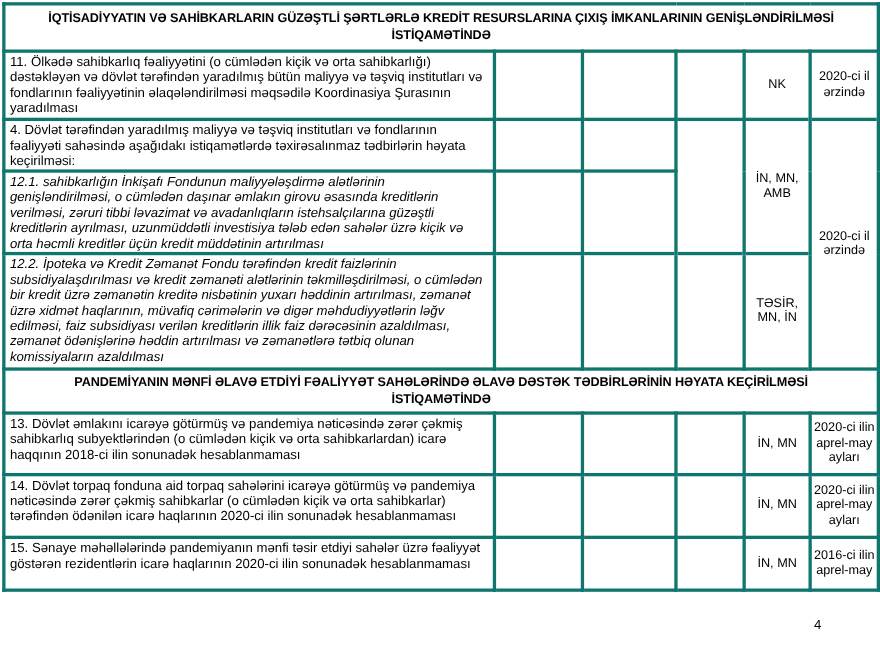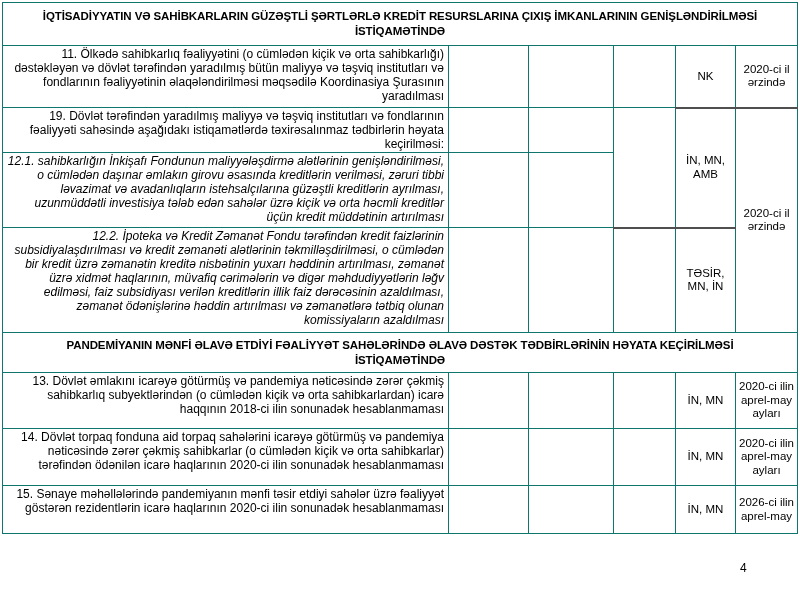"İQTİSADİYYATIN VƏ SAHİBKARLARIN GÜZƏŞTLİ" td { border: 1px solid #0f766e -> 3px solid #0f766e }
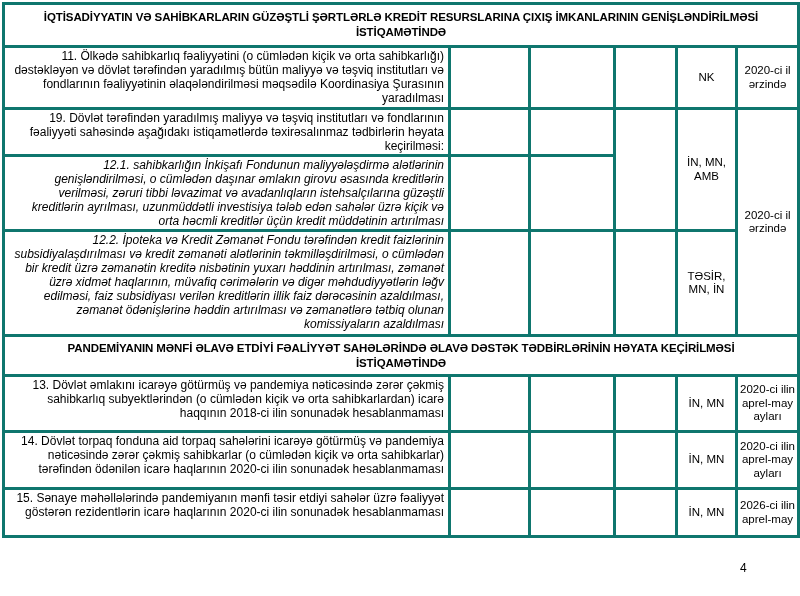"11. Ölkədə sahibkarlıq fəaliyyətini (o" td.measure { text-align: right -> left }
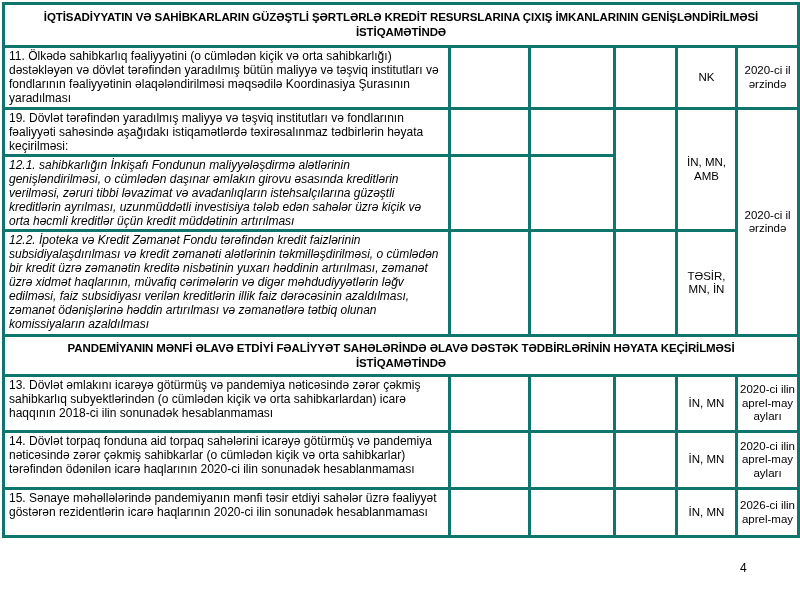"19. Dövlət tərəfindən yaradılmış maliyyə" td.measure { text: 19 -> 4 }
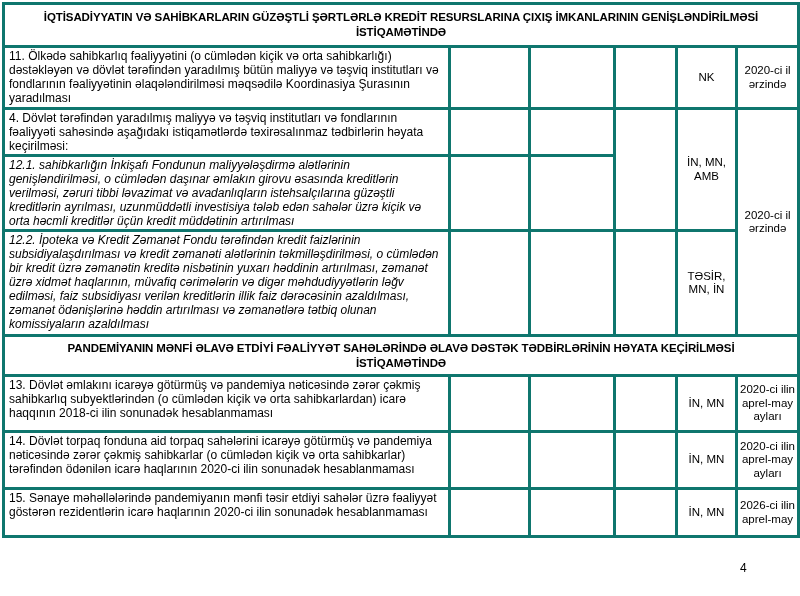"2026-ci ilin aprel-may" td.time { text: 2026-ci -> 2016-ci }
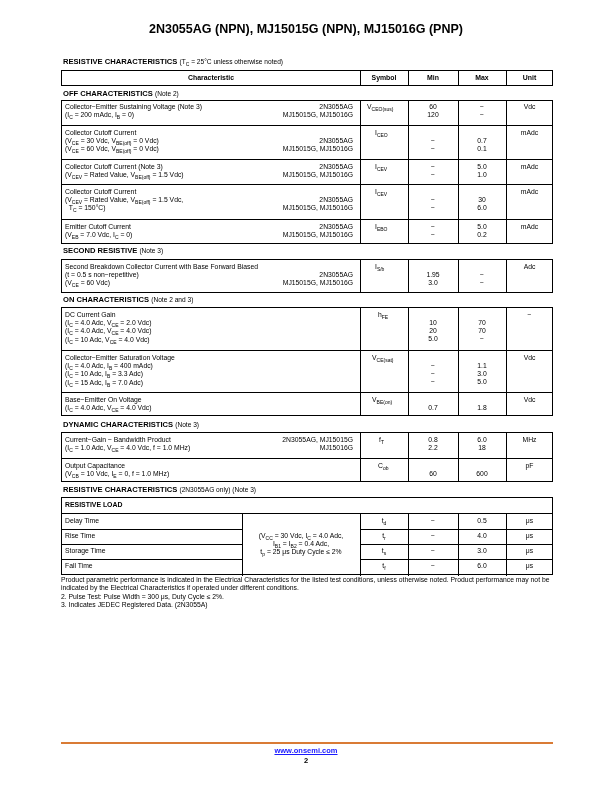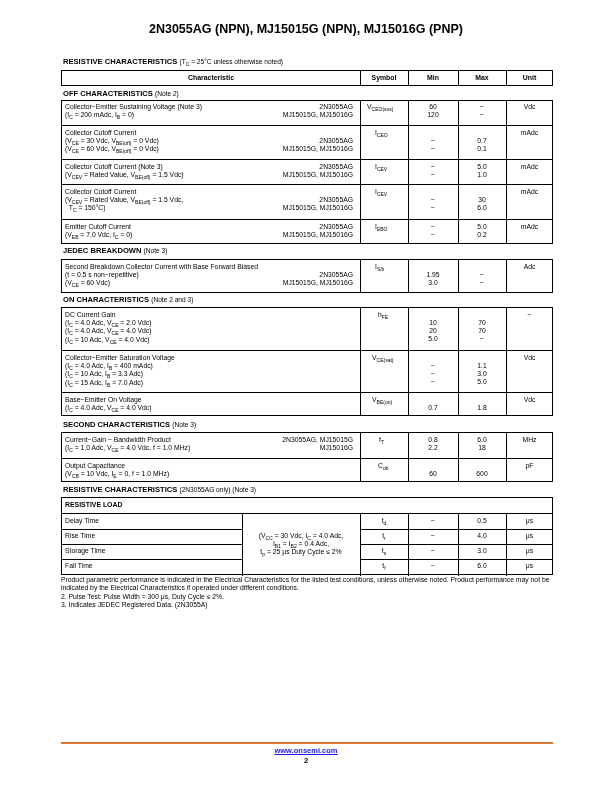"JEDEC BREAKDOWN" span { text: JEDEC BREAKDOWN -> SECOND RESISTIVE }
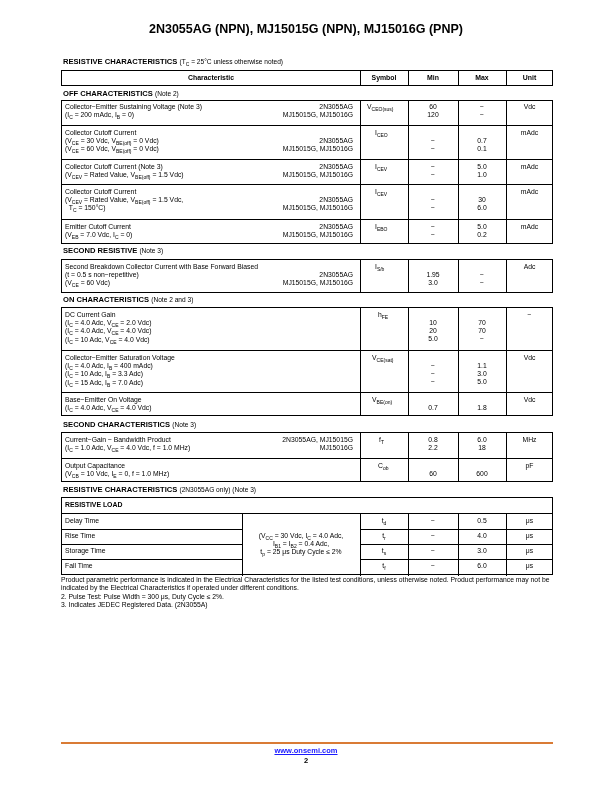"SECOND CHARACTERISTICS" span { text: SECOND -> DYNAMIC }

__YOUR GOAL__:
Reproduce exactly the lines above from the one with "text: 2026-ci ->" through the last line of the data, keeping both ends and dropping the pictures.

__OUTPUT BELOW__:
"2026-ci ilin aprel-may" td.time { text: 2026-ci -> 2016-ci }
"JEDEC BREAKDOWN" span { text: JEDEC BREAKDOWN -> SECOND RESISTIVE }
"SECOND CHARACTERISTICS" span { text: SECOND -> DYNAMIC }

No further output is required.